Cat’s 1980s tale is linked to the history of her Uncle Charlie, who was fifteen during the German Occupation of the island in World War II. Given its unique position in the English Channel, tiny Guernsey is to become the model of German Occupation, but the reality proves to be a bizarre coexistence where islanders are forced to accept their occupier’s presence, small forces of resistance terribly risky for the other residents of Guernsey: “Why is it that the most important questions are the ones you ask too late?”
Seeking to make his mark on the only world he knows, young Charlie is eventually arrested and shipped to a concentration camp for the duration of the war. His story and the machinations of friends, foes and family give context to Cat’s claim that the past has dictated her present identity as a killer. Whether or not Horlock makes her point is another story. Rotating between the two adolescents and the very different environments they inhabit, the historical aspect of the novel is far superior - and easily more compelling - than Catherine’s repertoire of deceits, bad behavior and endless self-justification. Cat’s attempt at self-mockery, intended to inject humor into the novel, becomes instead a carping on the shortcomings of others. Less clear (even when it is explained) is Nic’s motive for befriending the class outcast in the first place.
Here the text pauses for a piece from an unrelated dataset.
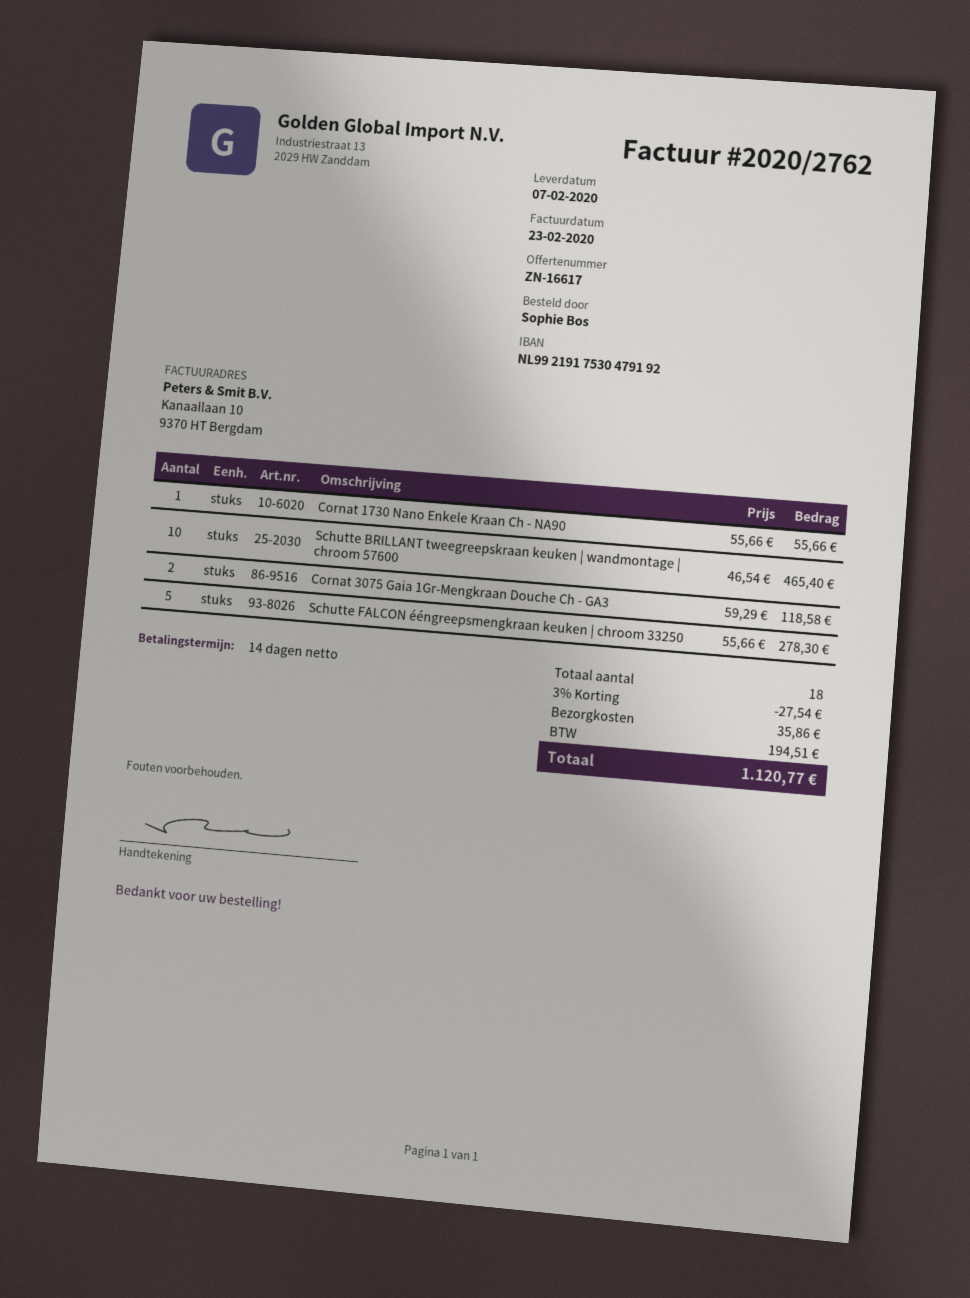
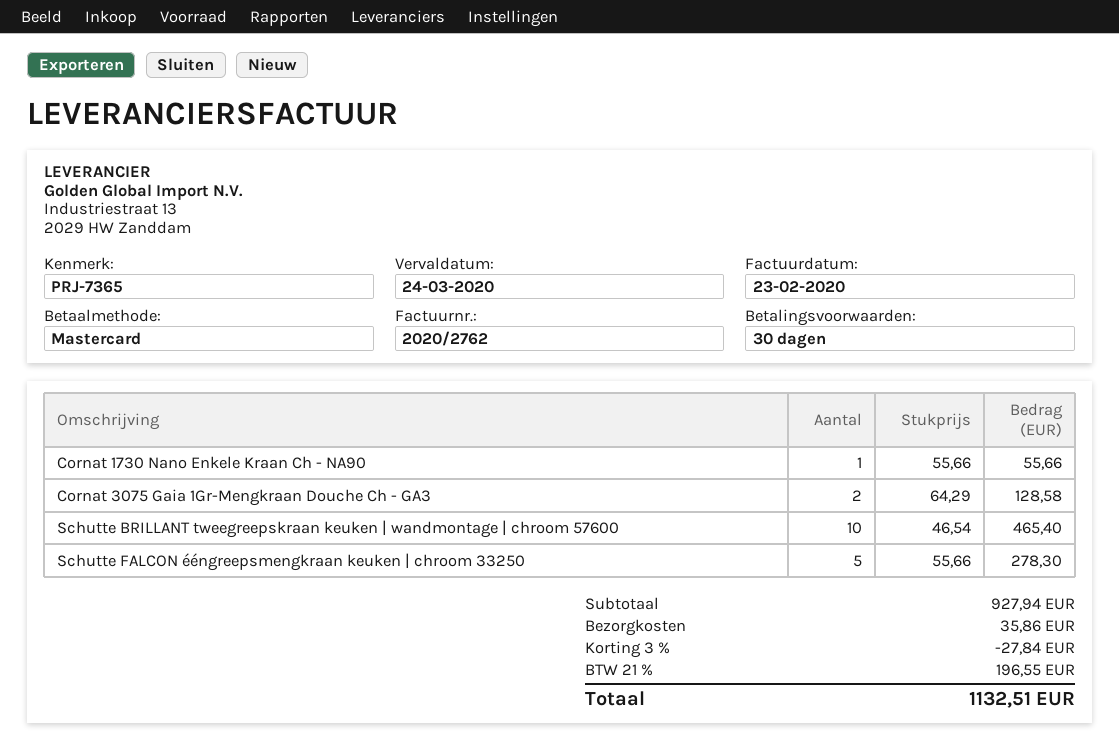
payment terms: 14 days -> 30 days
Cornat 3075 Gaia 1Gr-Mengkraan Douche Ch - GA3: 2 x 59.29 = 118.58 -> 2 x 64.29 = 128.58
discount: 3% = 27.54 -> 3% = 27.84
tax: 194.51 -> 196.55
total: 1120.77 -> 1132.51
Clearly a mean girl, Nic enjoys all the benefits of beauty and popularity from the time she arrives at the school as a new student, the center of social activity, where acceptance is everything. Nic lures Catherine into friendship only to turn viciously on her, facilitating the skirmish that ends in her own death. In between is a clumsy relationship fraught with the push and pull of girls in search of trouble, drinking and carousing with abandon - even the awkward Cat, who manages to insert herself into most social situations.
Islanders are a rough sort, forced into the meager confines of life under the Germans and later, in Cat’s experiences, with a history that haunts them by virtue of geography, most having known one another’s business for a lifetime. Hence, the actions of one generation affect another, the past a powerful indicator of the future. Amid assorted lies, inappropriate attractions and an innate penchant for mischief, neither Catherine nor Charlie are remotely engaging personalities, given to smugness of character rather than generosity.
In addition, an elaborate use of footnotes in Cat’s chapters serve as a further distraction: a teen engaged in stream-of-consciousness observations that become a wall of white noise. Catherine’s incessant nattering never makes her more appealing or relatable, the adolescent ego of a fifteen-year-old rarely conducive to self-reflection. In the end, each character does what he or she is inclined to do, the others suffering the consequences of a secret infidelity, the suspended morality of war and the escalating animosity between friends who are clearly never that. Perhaps if Horlock had begun with Charlie - but she didn’t, inflicting her readers with Catherine Rozier instead in a meandering tale as twisted as the paths down to the sea.